Luciano Camargo Neves (*)
A inflação tem assombrado os mercados financeiros, principalmente pela pouca clareza quanto à volta para os níveis estabilizados e regulares.
A probabilidade de fecharmos 2022 com IPCA acima de 10% ao ano vem ganhando relevância, ratificando as perspectivas de continuidade de aumento das taxas de juros por aqui. E na natureza dos principais causadores dessa relevante degradação da percepção de risco, a incerteza quanto ao prazo de solução não é animadora.
Falamos de uma guerra que pode se estender indefinidamente, de uma pandemia que volta a trazer danos à economia chinesa, além do recorrente risco de elevação da taxa de juros americanos. Nenhum desses fatores têm data certa para ser solucionado. A guerra, mesmo que com o desejado fim, manterá efeitos das fortes sanções, com impactos nos preços de importantes commodities.
O lockdown na China por conta da Covid impacta fortemente suas exportações, levando a preços pressionados ao redor do mundo. Nos Estados Unidos, a inflação alta, que já ultrapassa os 3% no acumulado e tem perspectivas de ultrapassar os 6% ao fim de 2022, junto com o baixo nível de desemprego e crescimento deverão manter forte pressão sobre elevação da taxa de juros.
No Brasil, apesar da inflação continuar crescente, principalmente devido ao preço de energia, petróleo e commodities, a atividade econômica vem surpreendendo. Esse fato acabou permitindo previsões mais otimistas em relação ao PIB e à geração de novos empregos, principalmente nos setores de serviço e de varejo. Desse modo, as taxas de desemprego já transitam em níveis anteriores aos da pandemia.

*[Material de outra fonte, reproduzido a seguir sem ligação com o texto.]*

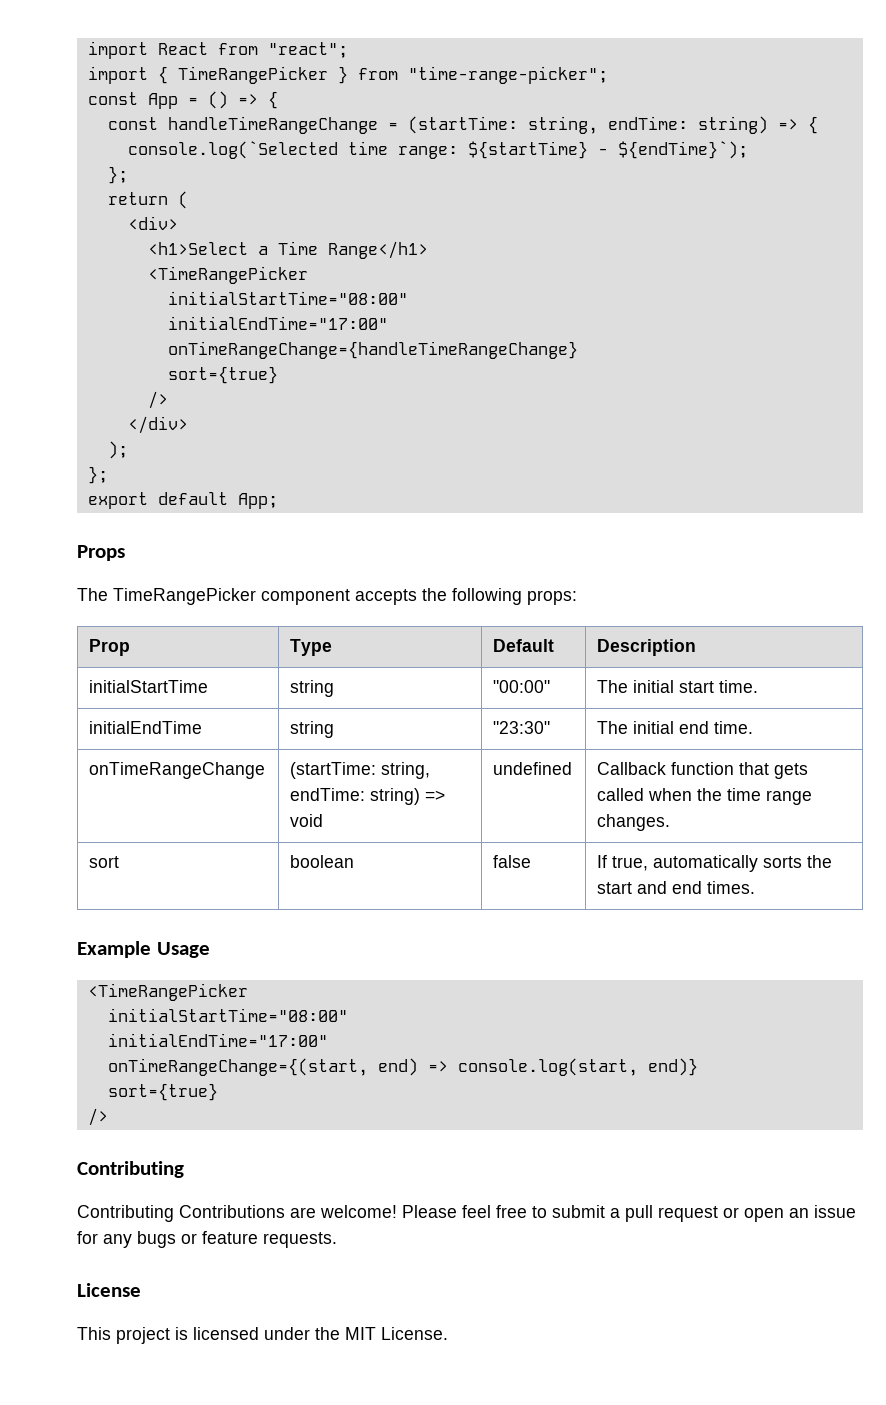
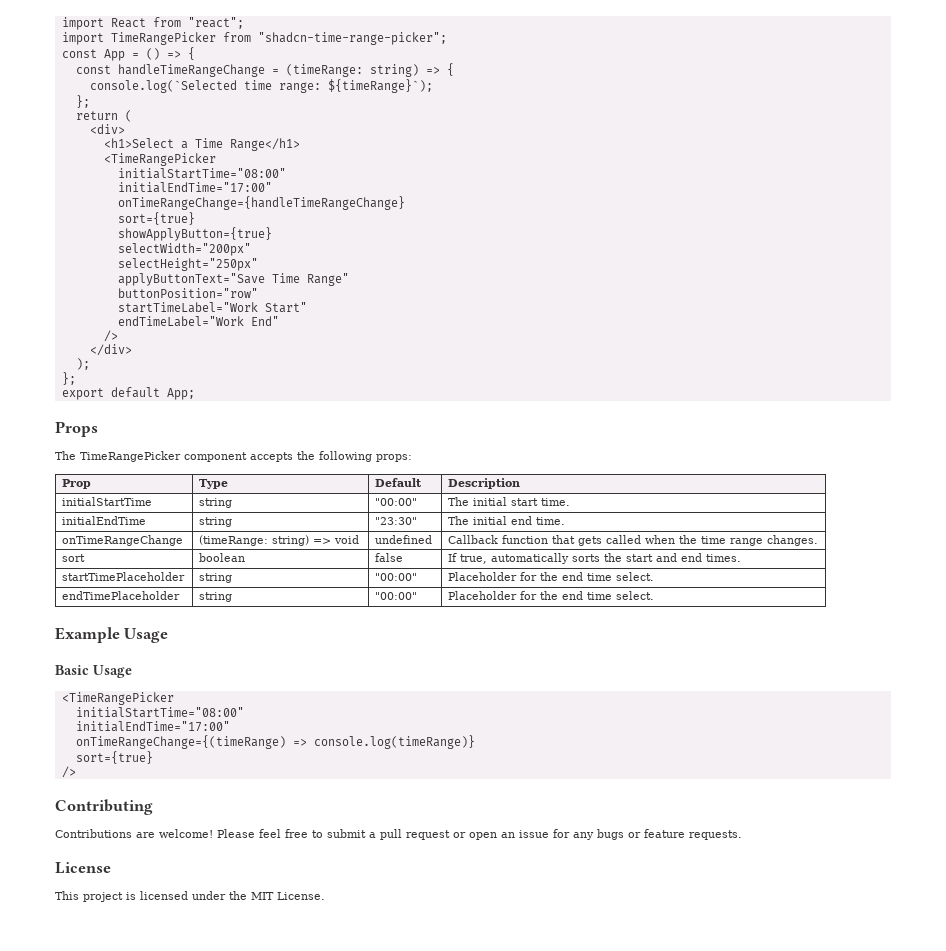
- import { TimeRangePicker } from "time-range-picker";
+ import TimeRangePicker from "shadcn-time-range-picker";
- const handleTimeRangeChange = (startTime: string, endTime: string) => {
+ const handleTimeRangeChange = (timeRange: string) => {
- console.log(`Selected time range: ${startTime} - ${endTime}`);
+ console.log(`Selected time range: ${timeRange}`);
+ showApplyButton={true}
+ selectWidth="200px"
+ selectHeight="250px"
+ applyButtonText="Save Time Range"
+ buttonPosition="row"
+ startTimeLabel="Work Start"
+ endTimeLabel="Work End"
- onTimeRangeChange | (startTime: string, endTime: string) => void | undefined | Callback function that gets called when the time range changes.
+ onTimeRangeChange | (timeRange: string) => void | undefined | Callback function that gets called when the time range changes.
+ startTimePlaceholder | string | "00:00" | Placeholder for the end time select.
+ endTimePlaceholder | string | "00:00" | Placeholder for the end time select.
  Example Usage
+ Basic Usage
  <TimeRangePicker
  initialStartTime="08:00"
  initialEndTime="17:00"
- onTimeRangeChange={(start, end) => console.log(start, end)}
+ onTimeRangeChange={(timeRange) => console.log(timeRange)}
- Contributing Contributions are welcome!
+ Contributions are welcome!

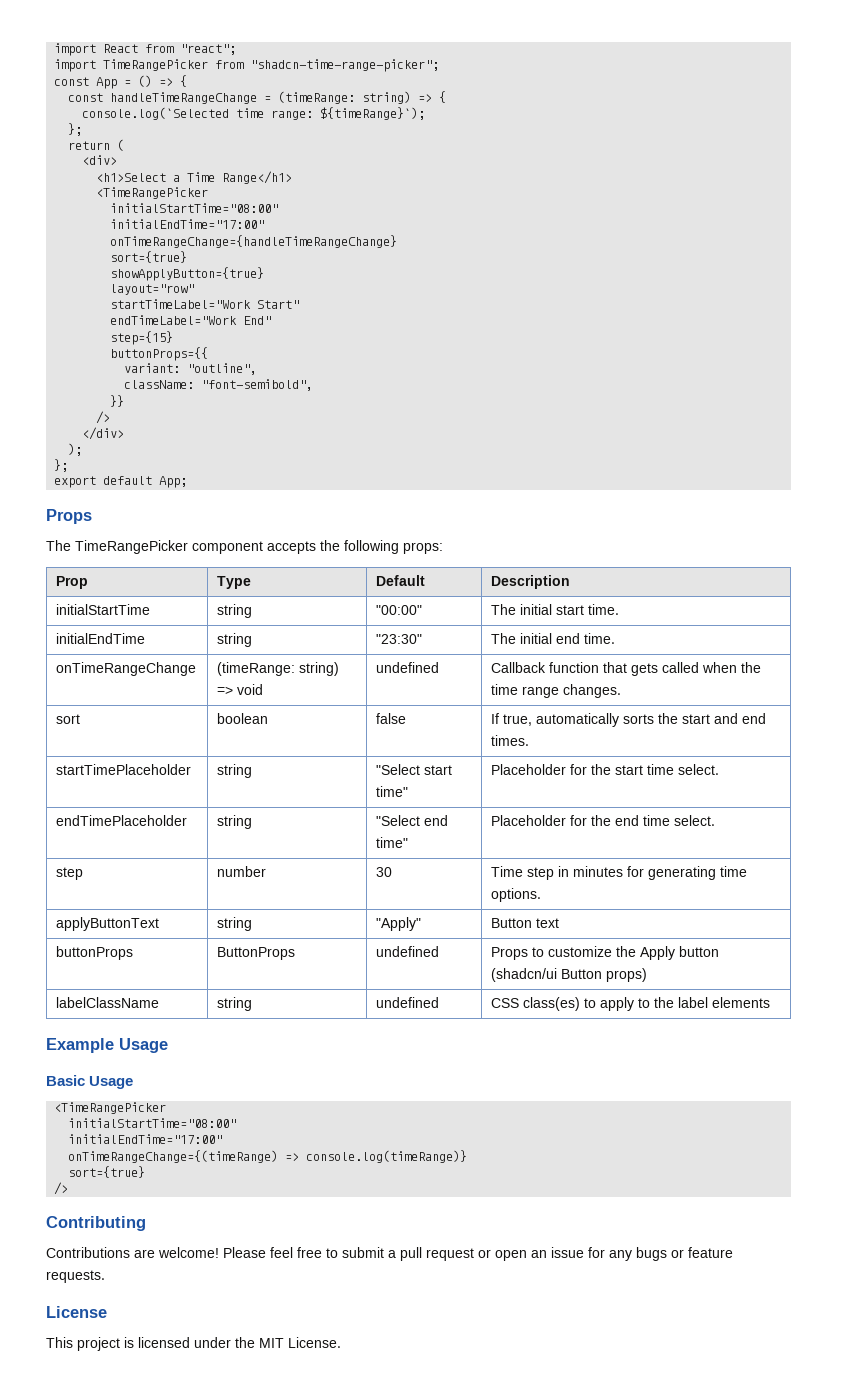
- selectWidth="200px"
- selectHeight="250px"
- applyButtonText="Save Time Range"
- buttonPosition="row"
+ layout="row"
  startTimeLabel="Work Start"
  endTimeLabel="Work End"
+ step={15}
+ buttonProps={{
+ variant: "outline",
+ className: "font-semibold",
+ }}
- startTimePlaceholder | string | "00:00" | Placeholder for the end time select.
- endTimePlaceholder | string | "00:00" | Placeholder for the end time select.
+ startTimePlaceholder | string | "Select start time" | Placeholder for the start time select.
+ endTimePlaceholder | string | "Select end time" | Placeholder for the end time select.
+ step | number | 30 | Time step in minutes for generating time options.
+ applyButtonText | string | "Apply" | Button text
+ buttonProps | ButtonProps | undefined | Props to customize the Apply button (shadcn/ui Button props)
+ labelClassName | string | undefined | CSS class(es) to apply to the label elements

O mercado de renda fixa brasileiro continua forte, com muitas emissões de dívida privada já realizadas esse ano e um pipeline robusto de novas emissões, que devem ocorrer no segundo semestre. Os investidores estão buscando as boas rentabilidades que o mercado de juros está proporcionando com o aumento da Selic, hoje em 12,75% e com viés de alta na próxima reunião do Copom.
Diferentemente de outros anos de eleição, nos quais vimos empresas acessando o mercado preponderantemente no primeiro semestre, devido à incerteza do investidor quanto a definição política para tomar a decisão sobre onde alocar seu capital, o ano de 2022 parece trazer um comportamento distinto. Questões políticas parecem mitigadas pela notória independência do Banco Central, que dá sinais de que fará o que for preciso para trazer a inflação para o centro da meta.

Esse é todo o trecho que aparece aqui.